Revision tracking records
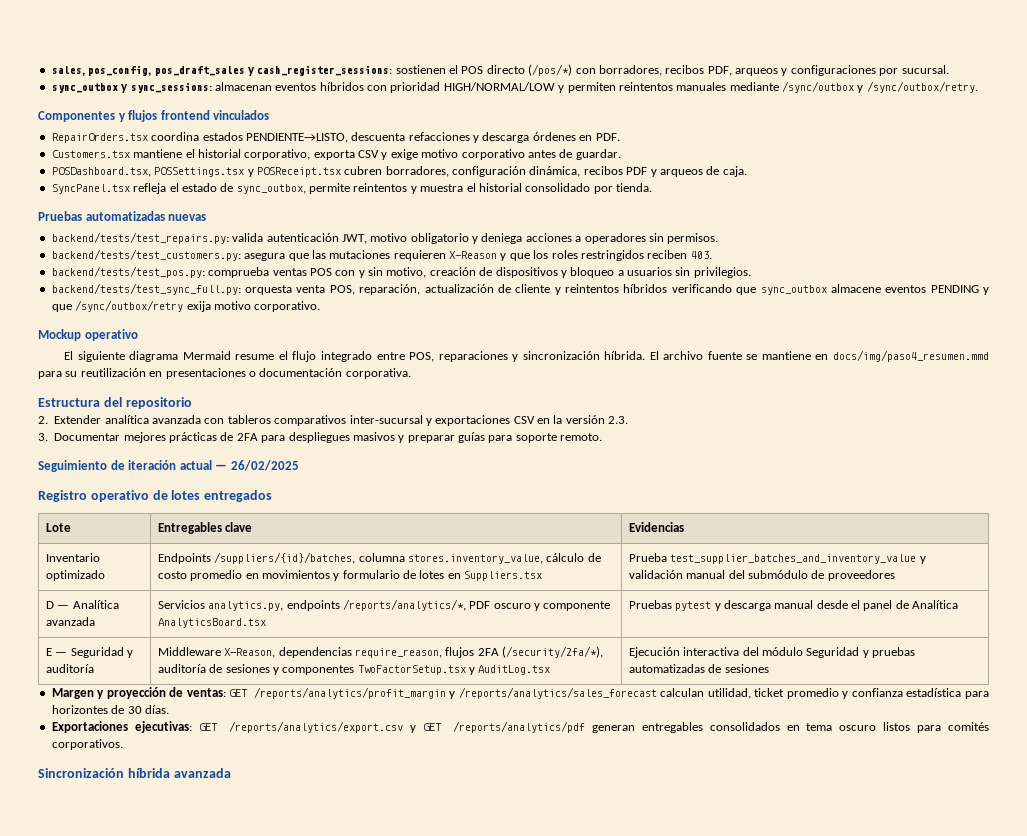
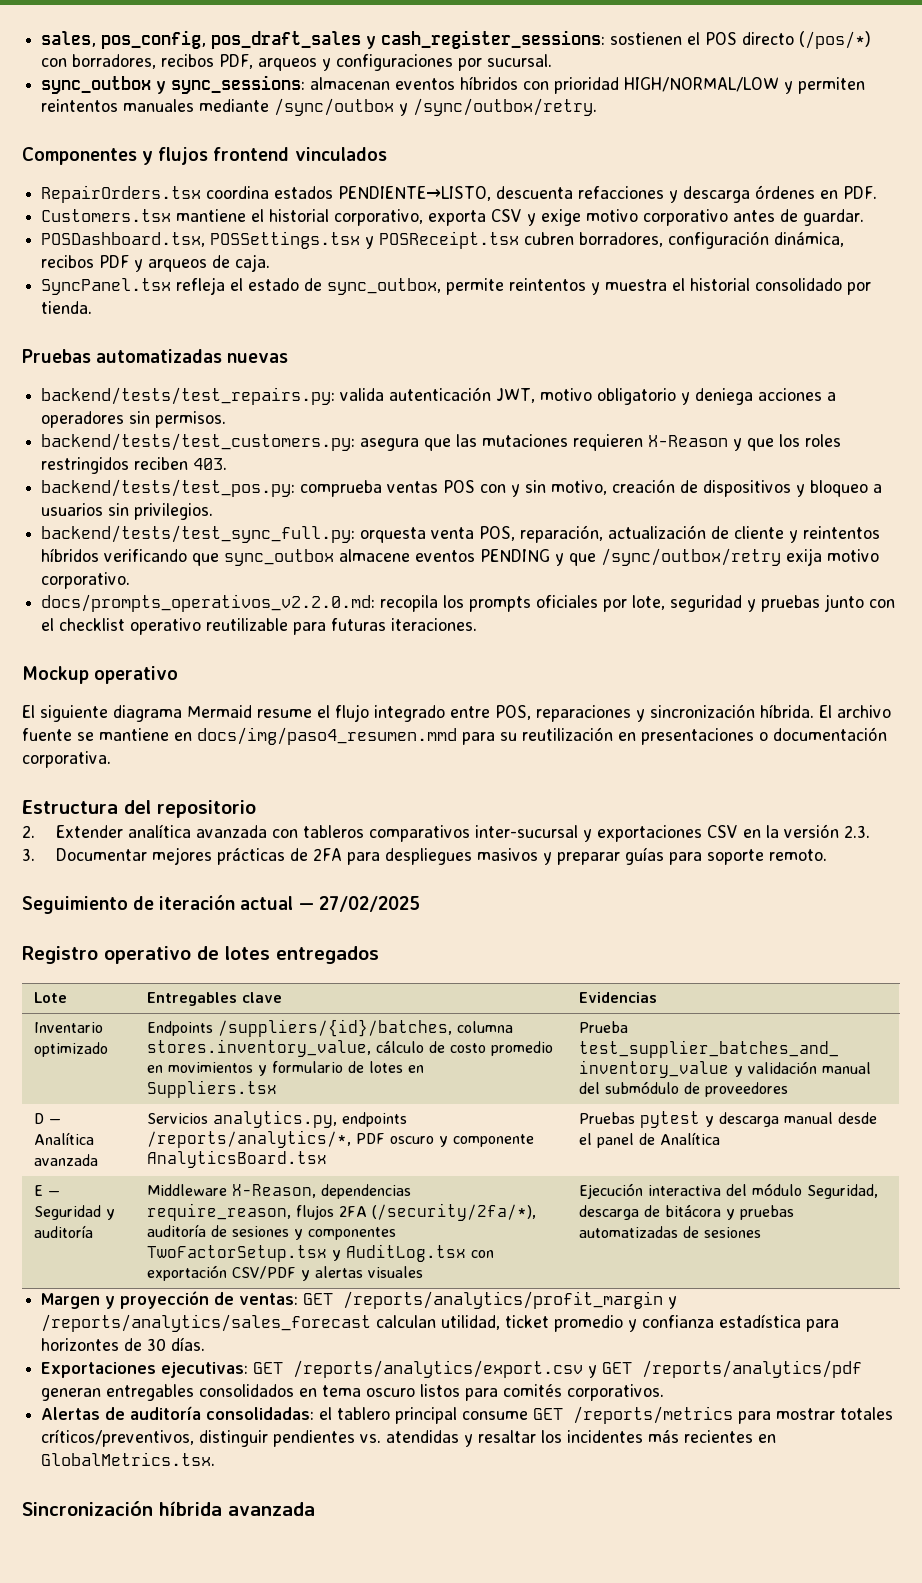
+ docs/prompts_operativos_v2.2.0.md: recopila los prompts oficiales por lote, seguridad y pruebas junto con el checklist operativo reutilizable para futuras iteraciones.
- Seguimiento de iteración actual — 26/02/2025
+ Seguimiento de iteración actual — 27/02/2025
- E — Seguridad y auditoría | Middleware X-Reason, dependencias require_reason, flujos 2FA (/security/2fa/*), auditoría de sesiones y componentes TwoFactorSetup.tsx y AuditLog.tsx | Ejecución interactiva del módulo Seguridad y pruebas automatizadas de sesiones
+ E — Seguridad y auditoría | Middleware X-Reason, dependencias require_reason, flujos 2FA (/security/2fa/*), auditoría de sesiones y componentes TwoFactorSetup.tsx y AuditLog.tsx con exportación CSV/PDF y alertas visuales | Ejecución interactiva del módulo Seguridad, descarga de bitácora y pruebas automatizadas de sesiones
+ Alertas de auditoría consolidadas: el tablero principal consume GET /reports/metrics para mostrar totales críticos/preventivos, distinguir pendientes vs. atendidas y resaltar los incidentes más recientes en GlobalMetrics.tsx.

*WHAT YOU ARE ASKED TO DO*: Give back all entries exactly. No pictures belong in the copy.

*EXERCISE ANSWER*:
+ docs/prompts_operativos_v2.2.0.md: recopila los prompts oficiales por lote, seguridad y pruebas junto con el checklist operativo reutilizable para futuras iteraciones.
- Seguimiento de iteración actual — 26/02/2025
+ Seguimiento de iteración actual — 27/02/2025
- E — Seguridad y auditoría | Middleware X-Reason, dependencias require_reason, flujos 2FA (/security/2fa/*), auditoría de sesiones y componentes TwoFactorSetup.tsx y AuditLog.tsx | Ejecución interactiva del módulo Seguridad y pruebas automatizadas de sesiones
+ E — Seguridad y auditoría | Middleware X-Reason, dependencias require_reason, flujos 2FA (/security/2fa/*), auditoría de sesiones y componentes TwoFactorSetup.tsx y AuditLog.tsx con exportación CSV/PDF y alertas visuales | Ejecución interactiva del módulo Seguridad, descarga de bitácora y pruebas automatizadas de sesiones
+ Alertas de auditoría consolidadas: el tablero principal consume GET /reports/metrics para mostrar totales críticos/preventivos, distinguir pendientes vs. atendidas y resaltar los incidentes más recientes en GlobalMetrics.tsx.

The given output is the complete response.